Настолько знакомый, что в груди у Рудрайга стиснуло, засаднило. Он осторожно
сделал шаг вперед – ошибиться невозможно.
– Теа? –
окликнул он женщину. Та вскинула голову и улыбнулась легко и ласково, как умела
только она. Лицо у нее было молодое, веселое, с живым румянцем. А не то
восковое, измученное, которое он запомнил, когда святой отец читал над ней
непонятные бесполезные молитвы на своем птичьем языке. А Рудрайгу хотелось
ударить священника, схватить Теа в охапку, трясти изо всей силы, кричать и выть
до тех пор, пока она не проснется. Но не нашлось таких молитв и такой силы,
чтобы разбудить Теа…
– Теа… – он
силился вдохнуть, но воздух в грудь почему-то не желал входить.
– Ох, Руд,
рубаху мою все еще носишь? Помнишь меня? – она прополоснула в воде и встряхнула
то, что стирала. И Рудрайг узнал свою рубаху, старую и ветхую, которую
заставлял рабынь латать и не желал выбрасывать. Ту самую, что расшила на удачу
зелеными птичками для него Теа.
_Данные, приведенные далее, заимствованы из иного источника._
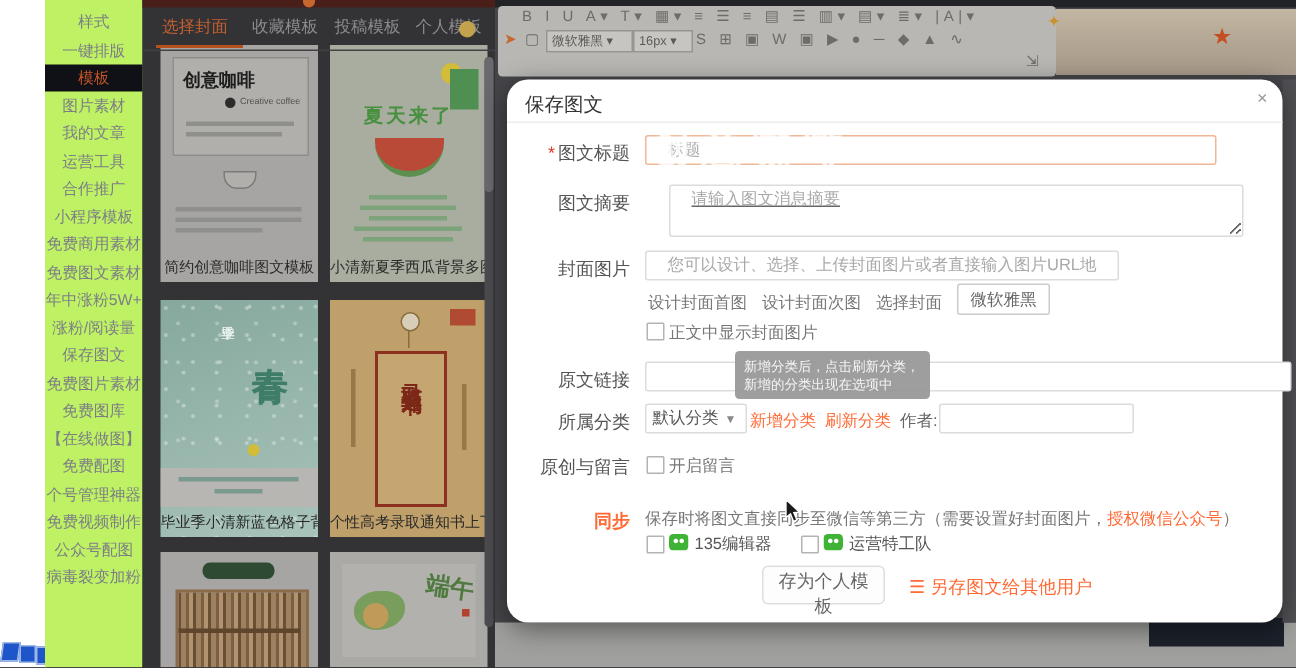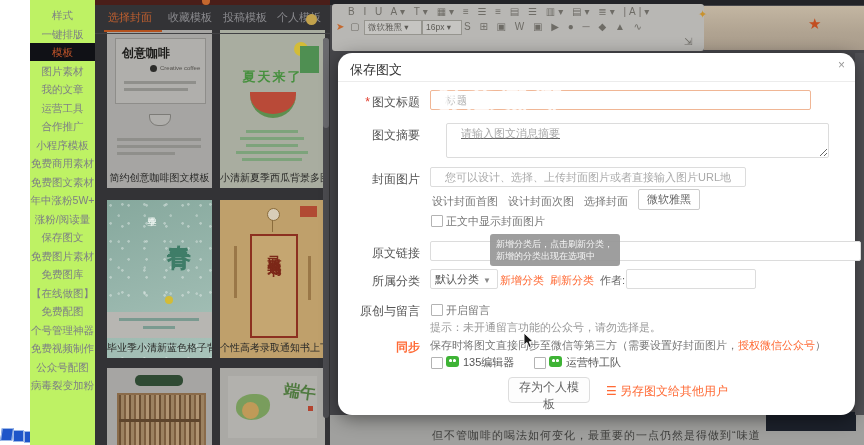--- a/index.html
+++ b/index.html
@@ -213,21 +213,20 @@
     <div class="tb-row" style="left:132px;top:17px;">S ⊞ ▣ W ▣ ▶ ● ─ ◆ ▲ ∿</div>
     <div class="tb-row" style="left:352px;top:32px;letter-spacing:0;">⇲</div>
   </div>
   <div id="beach" class="abs">
     <div class="starfish" style="left:104px;top:9px;">★</div>
     <div class="starfish" style="left:-6px;top:2px;font-size:11px;color:#c9922e;">✦</div>
   </div>
   <div class="abs" style="left:306px;top:14px;width:11px;height:11px;border-radius:50%;background:#c2a24c;"></div>
 
   <div id="bottom-strip" class="abs"></div>
-  <div id="bottom-text" class="abs">但不管咖啡的喝法如何变化，最重要的一点仍然是得做到“味道</div>
   <div id="dark-box" class="abs"></div>
   <div id="right-edge" class="abs"></div>
 
   <div id="modal" class="abs">
     <div id="modal-title" class="abs">保存图文</div>
     <div id="modal-close" class="abs">×</div>
     <div id="modal-divider" class="abs"></div>
 
     <div class="flabel" style="left:0;top:41px;"><span class="req">*</span><span>图文标题</span></div>
     <input class="tinput" style="left: 92px; top: 37px; width: 351px; border-color: rgb(240, 182, 149);" placeholder="标题">
@@ -253,21 +252,20 @@
     <div class="select-box" style="left:92px;top:216px;width:58px;"><span>默认分类</span><span class="car">▼</span></div>
     <div class="link-btn orange" style="left:162px;top:220px;">新增分类</div>
     <div class="link-btn orange" style="left:212px;top:220px;">刷新分类</div>
     <div class="cb-label" style="left:262px;top:220px;color:#666;">作者:</div>
     <input class="tinput" style="left: 288px; top: 216px; width: 100px;">
 
     <div class="flabel" style="left:0;top:250px;">原创与留言</div>
     <div class="cb" style="left:93px;top:251px;"></div>
     <div class="cb-label" style="left:108px;top:250px;">开启留言</div>
 
-    <div id="hint-text" class="abs">提示：未开通留言功能的公众号，请勿选择是。</div>
 
     <div class="flabel orange" style="left:0;top:286px;font-weight:bold;">同步</div>
     <div id="sync-text" class="abs"><span>保存时将图文直接同步至微信等第三方（需要设置好封面图片，</span><span class="orange">授权微信公众号</span><span>）</span></div>
 
     <div class="cb" style="left:93px;top:304px;"></div>
     <div class="wechat-ic" style="left:108px;top:303px;"></div>
     <div class="cb-label" style="left:125px;top:302px;color:#555;">135编辑器</div>
     <div class="cb" style="left:196px;top:304px;"></div>
     <div class="wechat-ic" style="left:211px;top:303px;"></div>
     <div class="cb-label" style="left:228px;top:302px;color:#555;">运营特工队</div>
Только сейчас рубаха вся в крови и дырках –
узор не разглядеть.
– Как же ты так
изгваздался? – вроде и ворчливо, но с тенью гордости, как бранит мать сына,
впервые вышедшего победителем из мальчишеской драки, спросила Теа. – Ничего,
отстираю.
И снова
принялась полоскать рубаху, а кровавые полосы зазмеились в прозрачной воде.
Онемевший Рудрайг смотрел на сплошные дыры в ткани – места живого нет.
– Ты поторопись,
– улыбнулась Теа, – я так долго тебя ждала, извелась вся. Ничего, недолго уже.
А я пока рубаху залатаю. Будет целехонька. Придешь – наденешь, будем танцевать,
Руд. Я столько тебя ждала… – с тоской и надеждой сказала она и протянула к нему
руку. Пальцы длинные, сухие, с синими татуировками, нетерпеливо подрагивали.
Лазурные спирали на бледной коже разгорались потусторонним, неживым светом.
Чужие руки, не как у Теа. Рудрайг дернулся и непроизвольно поднял руку к лицу.
– Ты что это –
креститься вздумал?! Поменял меня на бесполезного чужака? – лицо женщины
неуловимо изменилось, став злым, глазницы заполнила тьма, подсвеченная
огненными всполохами. Черным дымом заклубились волосы за спиной. Руки
превратились в птичьи лапы с острыми, длинными когтями. Рубаха упала в воду и
поплыла вниз по течению.
– Да что ты… –
непослушными губами прошептал он.
– Забыл меня? –
Она резко встала и неуловимым стремительным движением приблизилась к Рудрайгу.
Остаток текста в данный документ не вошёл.